I have a hadoop cluster with 4 nodes. And I create some hive tables from files stored in hdfs. Then I configure mysql as the hive metastore and copy the hive-site.xml file inside conf folder of spark.

To start the hadoop cluster I started the dfs and also the yarn.sh. Then I created the hive tables, and now Im executing some queries against hive tables from spark sql using hivecontext, like:

var hiveContext = new org.apache.spark.sql.hive.HiveContext(sc)
query = hiveContext.sql("select * from customers");
query.show

My doubt is, in this case which cluster manager spark is using? Is the yarn? Because I started the yarn with ./start-yarn.sh command? Or I need to configure something to be yarn and If i didnt it uses another cluster manager as deafult? And in your opinion which cluster is better for this case?
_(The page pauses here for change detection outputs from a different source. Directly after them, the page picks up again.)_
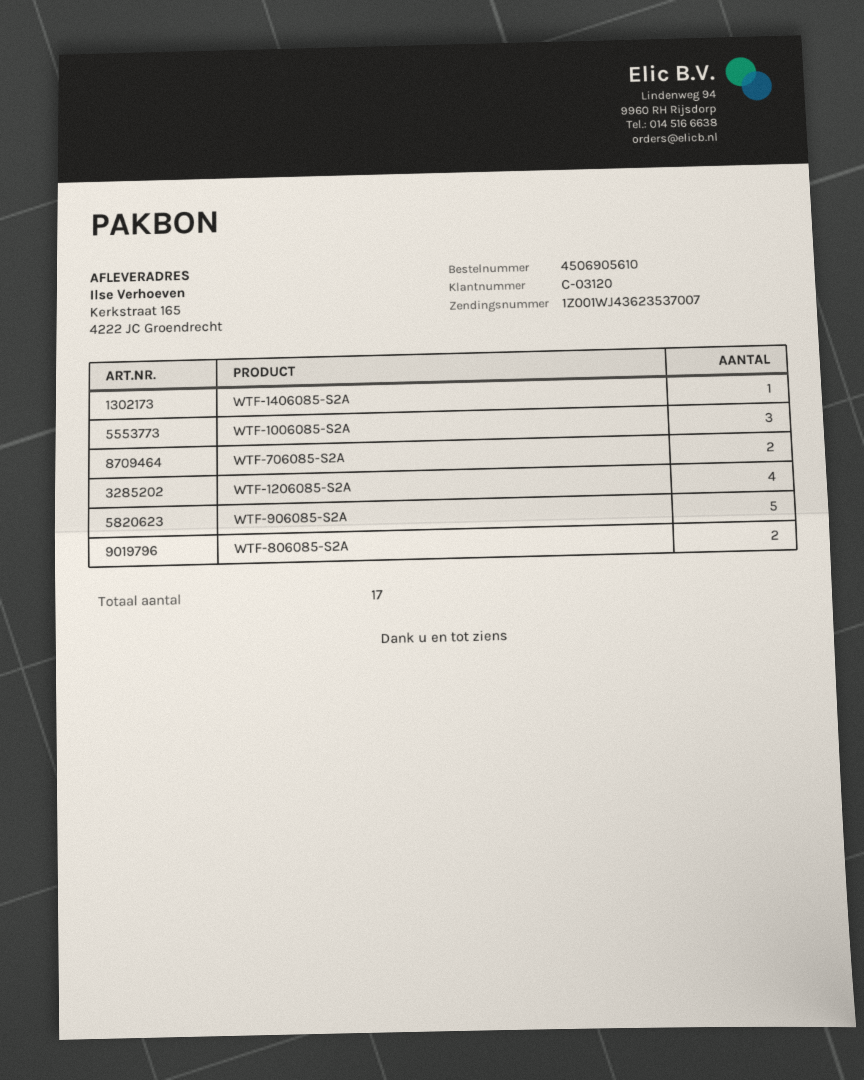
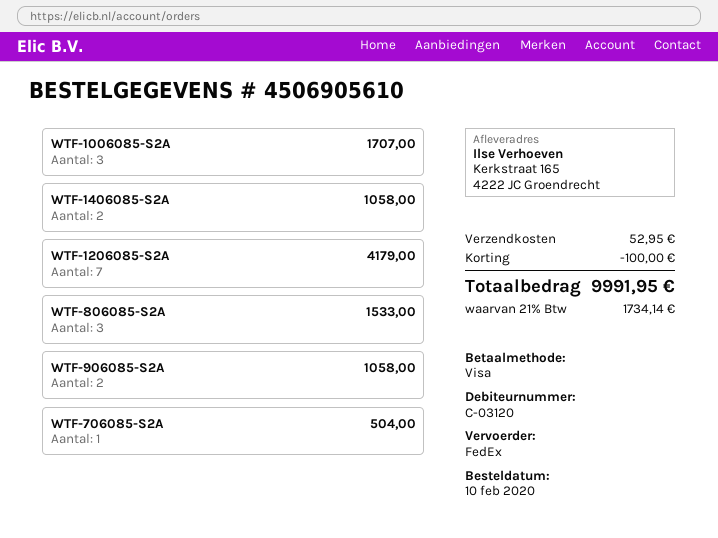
WTF-1406085-S2A: 1 -> 2
WTF-706085-S2A: 2 -> 1
WTF-1206085-S2A: 4 -> 7
WTF-906085-S2A: 5 -> 2
WTF-806085-S2A: 2 -> 3

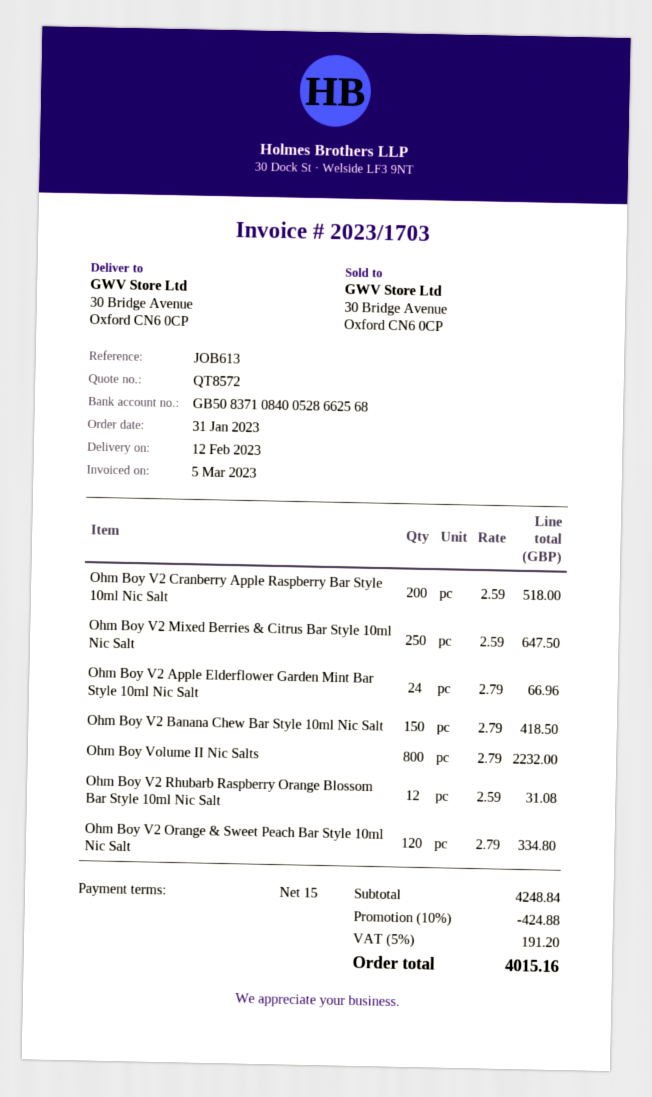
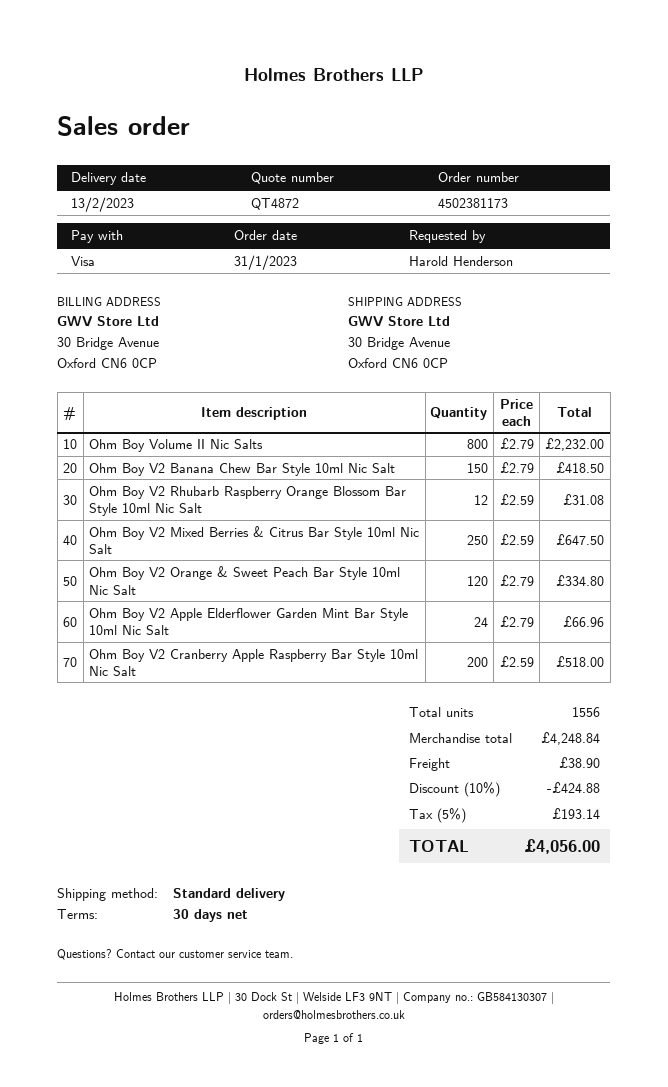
quote number: QT8572 -> QT4872
delivery date: 2023-02-12 -> 2023-02-13
payment terms: 15 days -> 30 days
shipping: none -> 38.90
tax: 5% = 191.20 -> 5% = 193.14
total: 4015.16 -> 4056.00

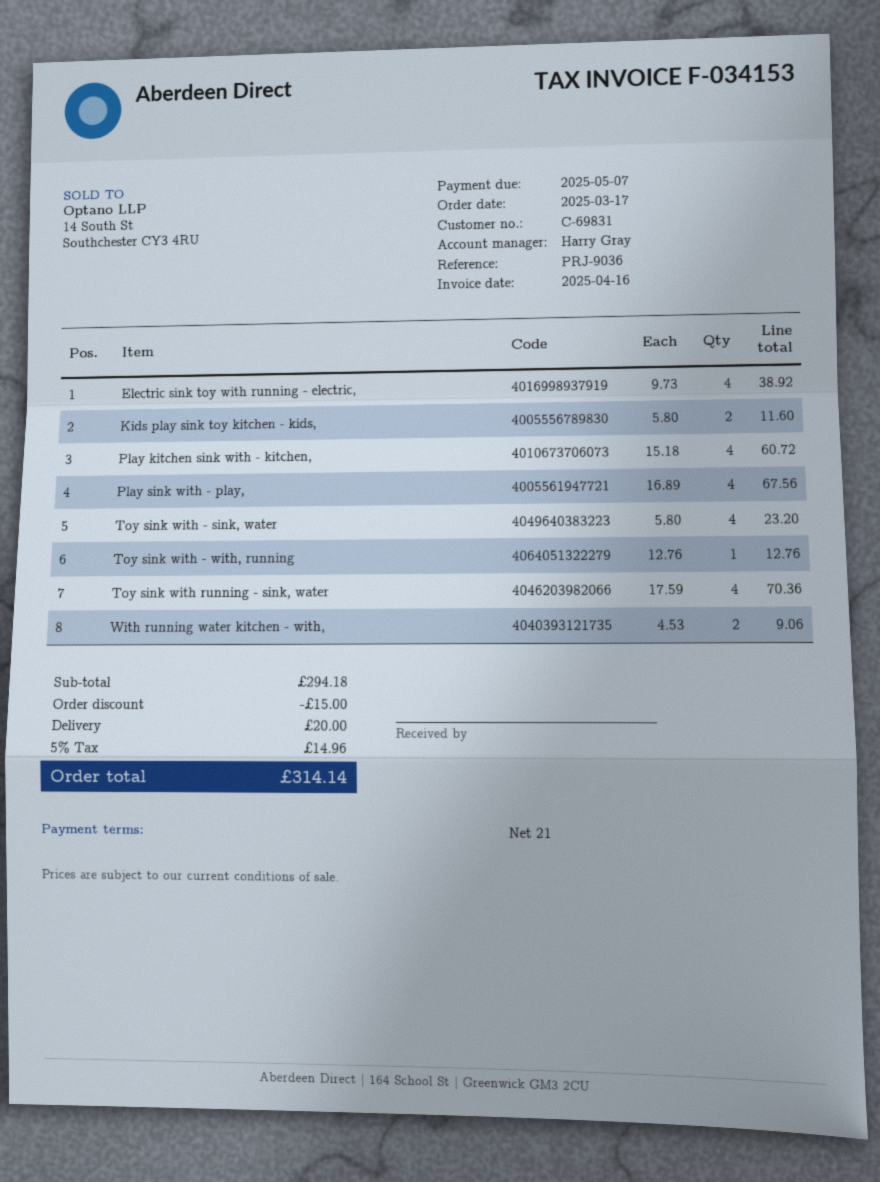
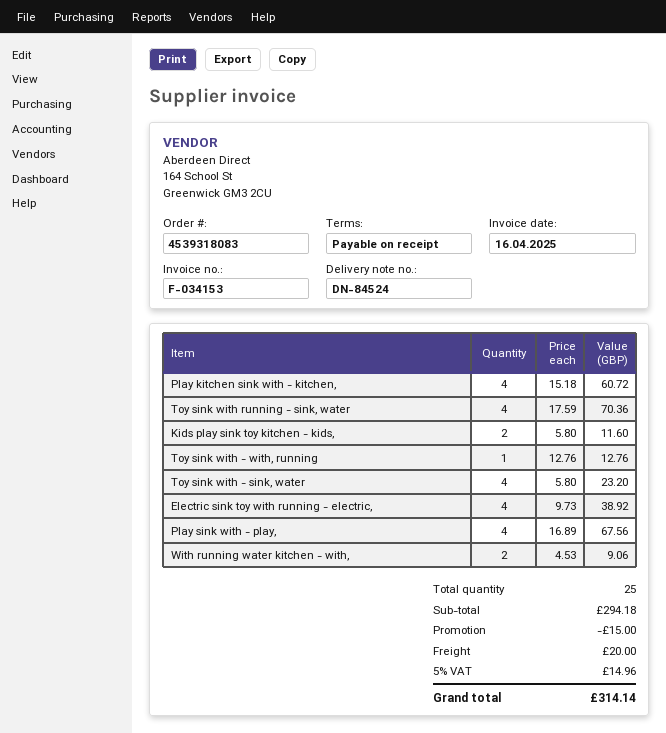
payment terms: 21 days -> on receipt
Or its indifferent?

1

1 Answers

2
votes

It uses your local, client or cluster based on your --master during spark-submit.

./bin/spark-submit \
  --class myclass \
  --master yarn \
  --deploy-mode cluster \ 
  --executor-memory 20G \
  --num-executors 50 \
  myapp.jar \

or you can specify in the code like below

val conf = new SparkConf()
             .setMaster("yarn-cluster")
             .setAppName("myapp")
val sc = new SparkContext(conf)

If it is spark-shell,

spark-shell --master yarn 

By default, I believe it uses local mode.